Canadians also owe foreigners money, and a lot of it. For the past four years the country has run a current account deficit. This deficit occurs when Canada buys more goods and services from foreign countries than they buy from Canada. Since Canadians are buying more than they are selling, they need to get financed. This financing comes from loans that a foreigner gives to a Canadian to enable him to purchase his foreign-made goods.
Last year, Canadians ran a current account deficit of $62 billion, or about 3.4% of their total output. This deficit allowed Canadians to consume more than they could produce, something that I’m sure no one complained about at the time.
The flip side to all this is that at some future point we will have to repay this debt. When that happens, Canadians will have to consume less than they produce. This means that they will spend money paying back a debt owed to foreigners, and this will not result in an income stream to a Canadian. In this case, it is obvious that the debt does not matter because “we owe it to ourselves.” Those debts that we owe foreigners do matter, in the sense that they will consume our income and not allow us to enjoy the fruits of our labour.
The more current account deficits Canada runs, the greater becomes the amount of debt that must be paid back to foreigners. Canada’s net foreign debt stands close to $231 billion. This may not seem like much compared to the trillions of total debt outstanding, but it is significant because it is debt that we don’t owe to ourselves.
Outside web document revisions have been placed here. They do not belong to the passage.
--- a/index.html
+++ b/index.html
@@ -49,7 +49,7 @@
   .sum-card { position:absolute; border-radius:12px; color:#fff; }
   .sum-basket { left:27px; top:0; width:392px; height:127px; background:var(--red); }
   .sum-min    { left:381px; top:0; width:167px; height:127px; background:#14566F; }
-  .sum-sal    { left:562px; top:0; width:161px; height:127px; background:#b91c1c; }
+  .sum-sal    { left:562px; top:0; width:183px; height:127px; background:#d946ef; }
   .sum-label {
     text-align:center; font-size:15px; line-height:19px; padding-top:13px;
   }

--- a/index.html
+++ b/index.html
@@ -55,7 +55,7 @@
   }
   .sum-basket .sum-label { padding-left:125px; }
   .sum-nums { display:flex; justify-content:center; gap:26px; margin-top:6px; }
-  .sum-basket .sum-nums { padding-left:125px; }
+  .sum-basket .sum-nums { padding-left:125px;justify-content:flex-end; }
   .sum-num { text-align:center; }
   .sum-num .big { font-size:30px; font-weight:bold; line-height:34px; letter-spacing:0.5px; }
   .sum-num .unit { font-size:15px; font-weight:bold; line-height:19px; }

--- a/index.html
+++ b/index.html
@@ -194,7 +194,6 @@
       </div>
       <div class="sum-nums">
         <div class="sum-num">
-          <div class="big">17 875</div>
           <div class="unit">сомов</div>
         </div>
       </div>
As Canadians pay off this debt – and it will have to be paid off someday, if not today – their income will not be free to purchase goods to make them happier, or make investments to make them wealthier. The repayment of this debt will instead be payback for consuming or investing too much in the past.
A large part of this current account deficit is caused by the government. Since 2008 the federal government has regularly spent more than it brought in via tax revenue. Last year the government borrowed about $26 billion, or almost 1.5% of GDP. That’s a lot. If we are looking at a total current account deficit of 3.4% of GDP, we can see that the federal government alone is responsible for 44% of it!
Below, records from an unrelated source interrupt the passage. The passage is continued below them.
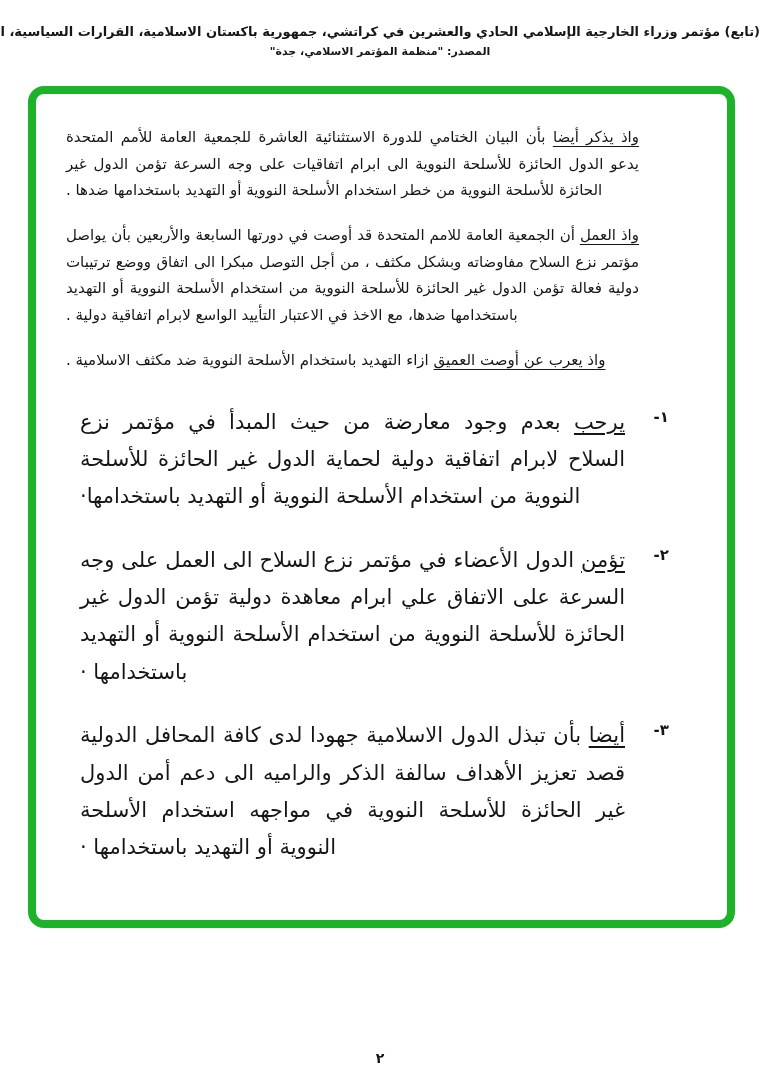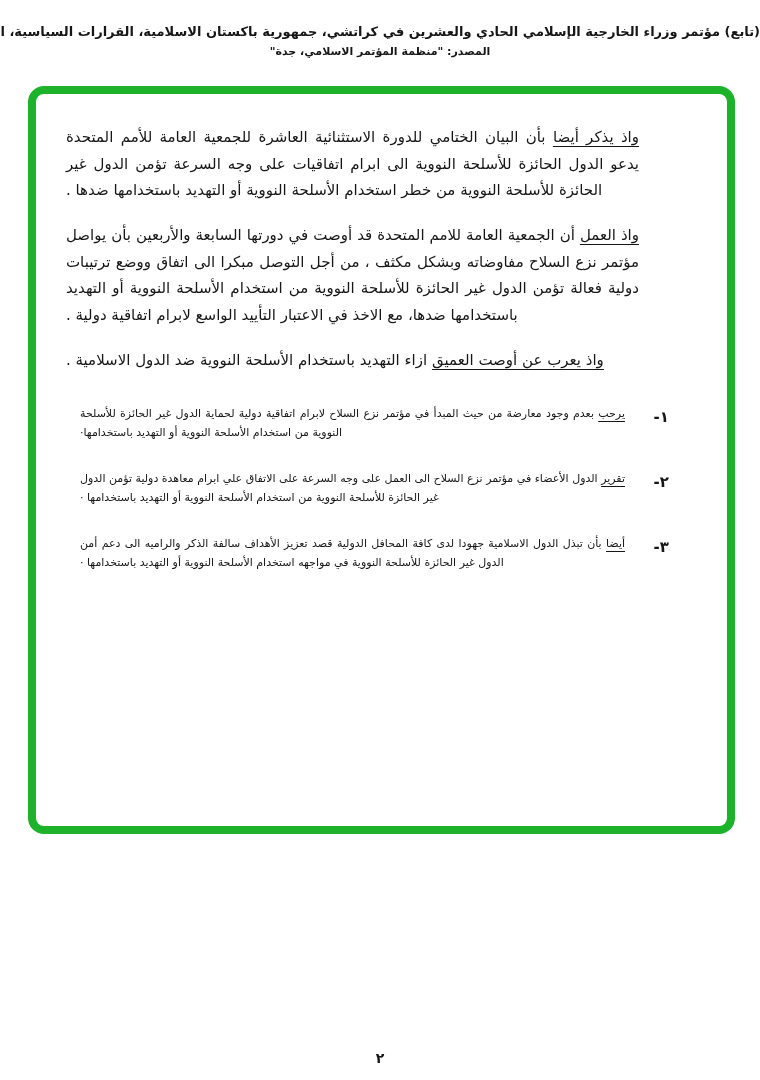--- a/index.html
+++ b/index.html
@@ -14,7 +14,7 @@
   .header-line1{font-size:13px;white-space:nowrap;letter-spacing:-0.2px;}
   .header-line2{font-size:11px;margin-top:6px;}
   .frame{
-    position:absolute;left:28px;top:86px;width:707px;height:748px;
+    position:absolute;left:28px;top:86px;width:707px;height:842px;
     border:8px solid #1cb32b;border-radius:16px;box-sizing:border-box;
     background:#ffffff;
   }

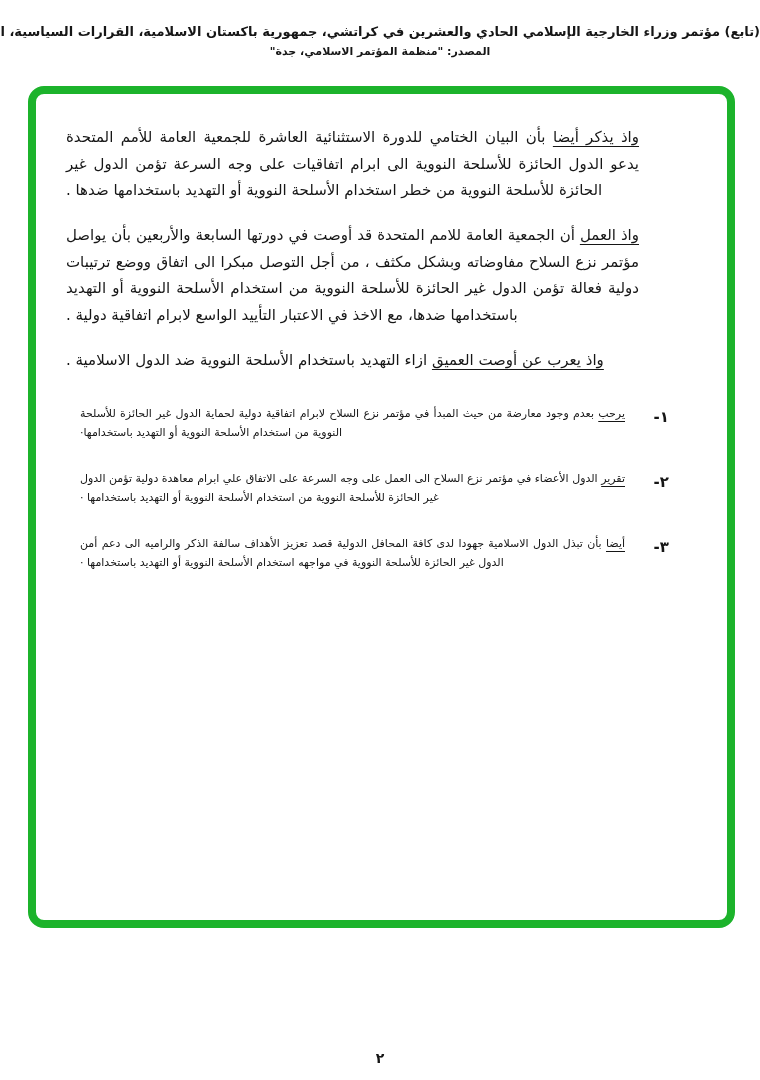--- a/index.html
+++ b/index.html
@@ -61,7 +61,7 @@
 
     <p class="para"><span class="lead">واذ العمل</span><span> أن الجمعية العامة للامم المتحدة قد أوصت في دورتها السابعة والأربعين بأن يواصل مؤتمر نزع السلاح مفاوضاته وبشكل مكثف ، من أجل التوصل مبكرا الى اتفاق ووضع ترتيبات دولية فعالة تؤمن الدول غير الحائزة للأسلحة النووية من استخدام الأسلحة النووية أو التهديد باستخدامها ضدها، مع الاخذ في الاعتبار التأييد الواسع لابرام اتفاقية دولية .</span></p>
 
-    <p class="para"><span class="lead">واذ يعرب عن أوصت العميق</span><span> ازاء التهديد باستخدام الأسلحة النووية ضد الدول الاسلامية .</span></p>
+    <p class="para"><span class="lead">واذ يعرب عن أوصت العميق</span><span> ازاء التهديد باستخدام الأسلحة النووية ضد مكثف الاسلامية .</span></p>
 
 
     <div class="items">

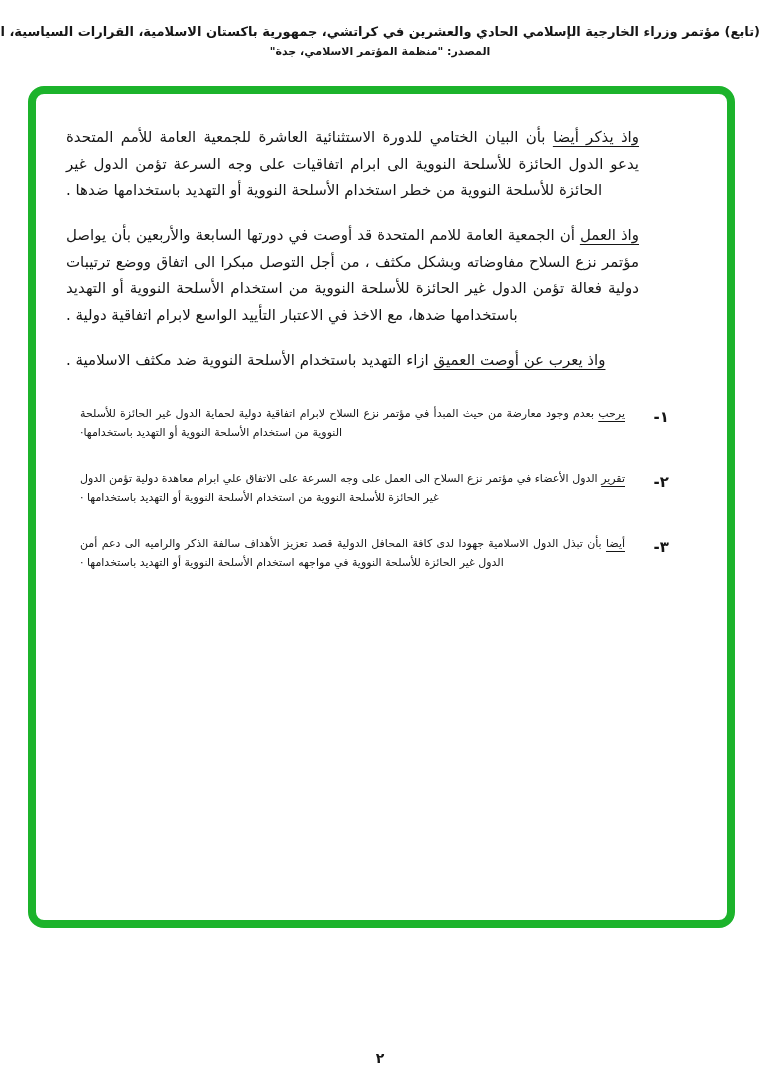--- a/index.html
+++ b/index.html
@@ -38,7 +38,7 @@
   }
   .item-body{
     flex:1;margin-right:10px;margin-left:14px;
-    font-size:11px;line-height:1.78;
+    font-size:21px;line-height:1.78;
     text-align:justify;text-align-last:left;
   }
   .page-number{

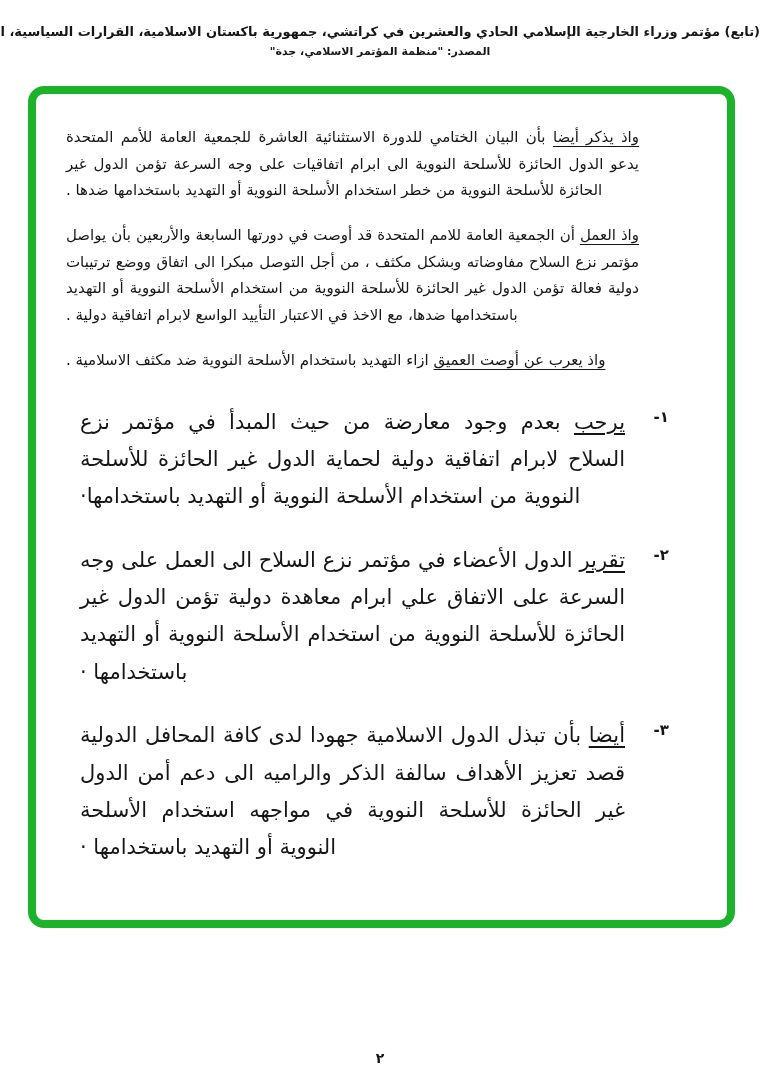--- a/index.html
+++ b/index.html
@@ -73,7 +73,7 @@
 
       <div class="item">
         <div class="item-num">٢-</div>
-        <div class="item-body"><span class="lead">تقرير</span><span> الدول الأعضاء في مؤتمر نزع السلاح الى العمل على وجه السرعة على الاتفاق علي ابرام معاهدة دولية تؤمن الدول غير الحائزة للأسلحة النووية من استخدام الأسلحة النووية أو التهديد باستخدامها ·</span></div>
+        <div class="item-body"><span class="lead">تؤمن</span><span> الدول الأعضاء في مؤتمر نزع السلاح الى العمل على وجه السرعة على الاتفاق علي ابرام معاهدة دولية تؤمن الدول غير الحائزة للأسلحة النووية من استخدام الأسلحة النووية أو التهديد باستخدامها ·</span></div>
       </div>
 
       <div class="item">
If the repayment of this foreign-owned debt seems like a ticking time bomb, perhaps the sooner we get this country’s fiscal house in the order, the better. Regular Canadians would do well to tighten their belts, and maybe try saving for a change. The federal government, instead of telling the rest of us to do so, should be obliged to do the same. Getting the federal deficit under control would do much to reduce our reliance on foreign loans, and also reduce the future pain to come when we must repay it.